|
Seligman is a cognitive psychologist who asked the question: what makes a person pick themselves up after rejection by a lover, or another keep going when their life's work comes to nothing? He found that the ability of some people to bounce back from apparent defeat is not, as we sentimentally like to say, a 'triumph of the human will'. Rather than having an inborn trait of greatness, such people have developed a way of explaining events that does not see defeat as permanent or affecting their basic value. Nor is this trait something that 'we either have or we don't'; optimism involves a set of skills which can be learned.

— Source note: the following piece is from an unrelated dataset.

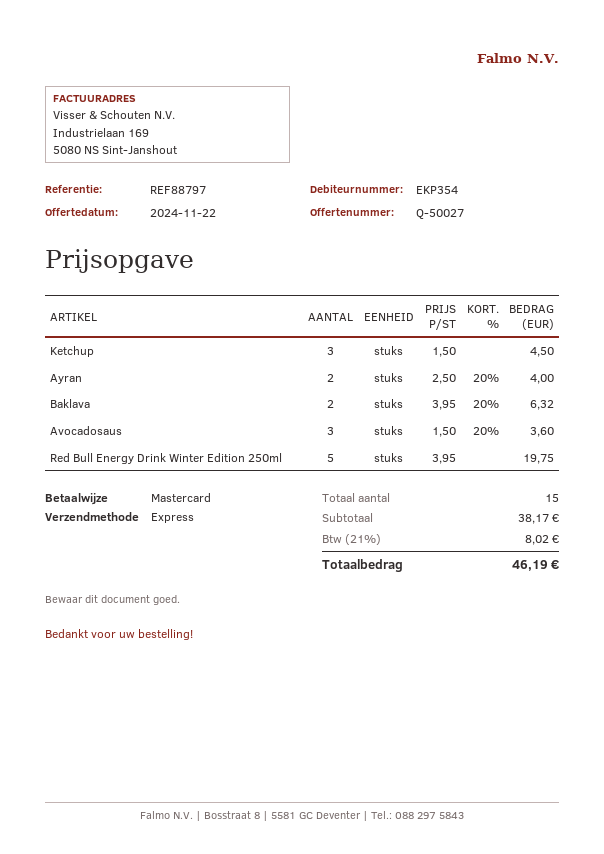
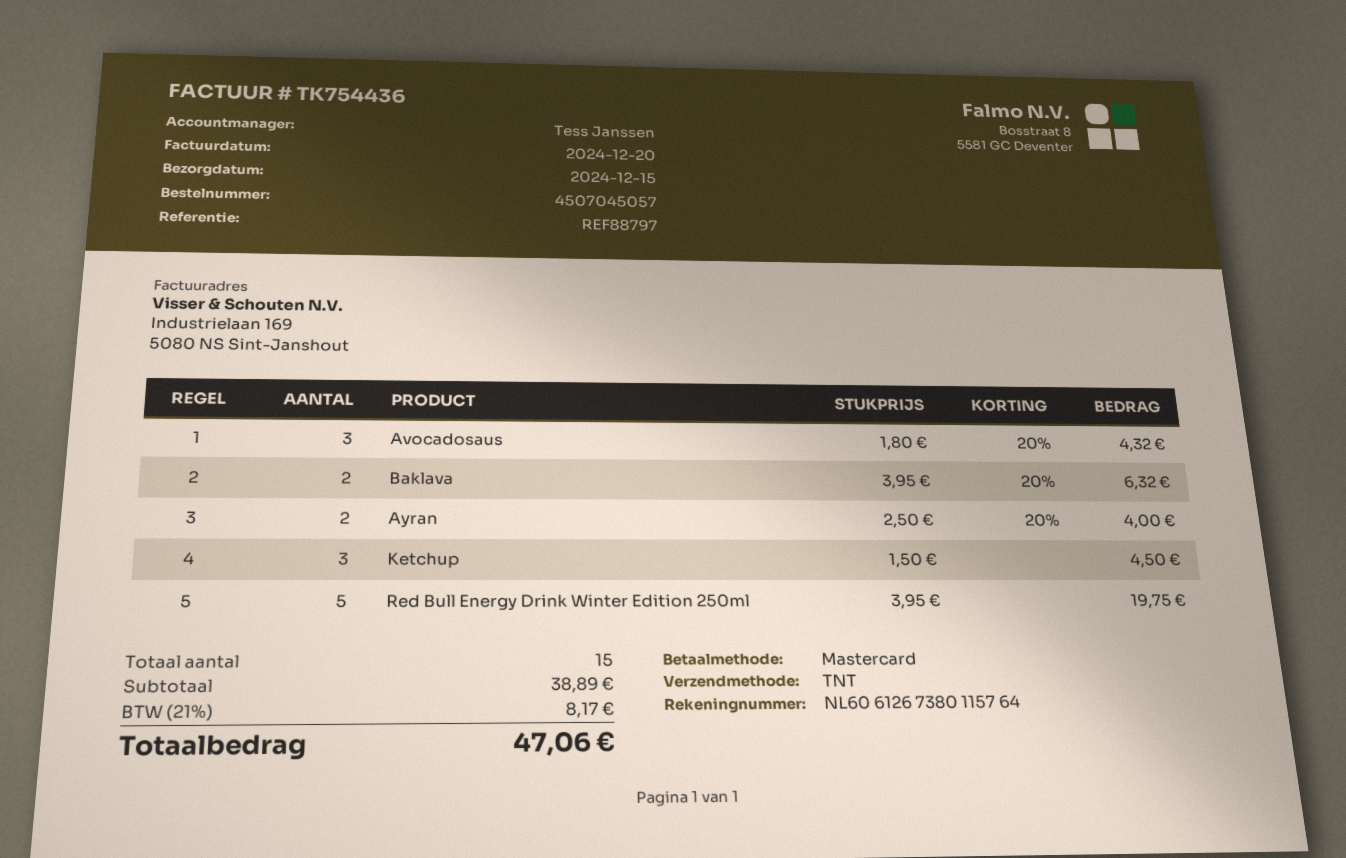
shipping method: express -> TNT
Avocadosaus: 3 x 1.50 - 20% = 3.60 -> 3 x 1.80 - 20% = 4.32
subtotal: 38.17 -> 38.89
tax: 21% = 8.02 -> 21% = 8.17
total: 46.19 -> 47.06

Pessimistic people tend to think that misfortune is their fault. The cause of their specific misfortune or general misery is, they believe, permanent - stupidity, lack of talent, ugliness - therefore they do not bother to change it. Few of us are wholly pessimistic, but most of us will have given pessimism free reign in reaction to particular past events. In psychology textbooks, such reactions are considered 'normal'. But Seligman says it does not have to be this way, that a different way of explaining setbacks to yourself ('explanatory style') will protect you from letting crises cast you into depression. If you have even an average level of pessimism, Seligman says, it will drag down your success in every arena of life: work, relationships, health. At the exact same point that a pessimist will wilt, an optimist perseveres and breaks through an invisible barrier. Not getting through this barrier is often misinterpreted as laziness or lack of talent; Seligman found that people who give up easily never dispute their own interpretation of failure or disparagement. Those who regularly 'vault the wall' listen to their internal dialogue and argue against their own limiting thoughts, quickly finding positive reasons for rejection. For a book about optimism, it is slightly ironic that Learned Optimism draws much of its data from studies of depression. Seligman asks: why is there so much depression around these days? He argues that our historically recent preoccupation with individualism creates its own form of mental shackle. Invited to believe in our own endless possibilities, any form of failure becomes devastating. Combine this with the crumbling of previously solid psychological supports - the Nation, God, the Family - and we have an epidemic of depression. However, where drugs like Prozac can be effective in eliminating it, there is a gap between successfully treated depression, and habitual optimism. With the positive explanatory style that Seligman recommends, problems are seen as temporary, specific and external, rather than inevitable expressions of our failure as a person. Cognitive therapy changes the basic way a person sees the world, and that altered perception tends to be permanent.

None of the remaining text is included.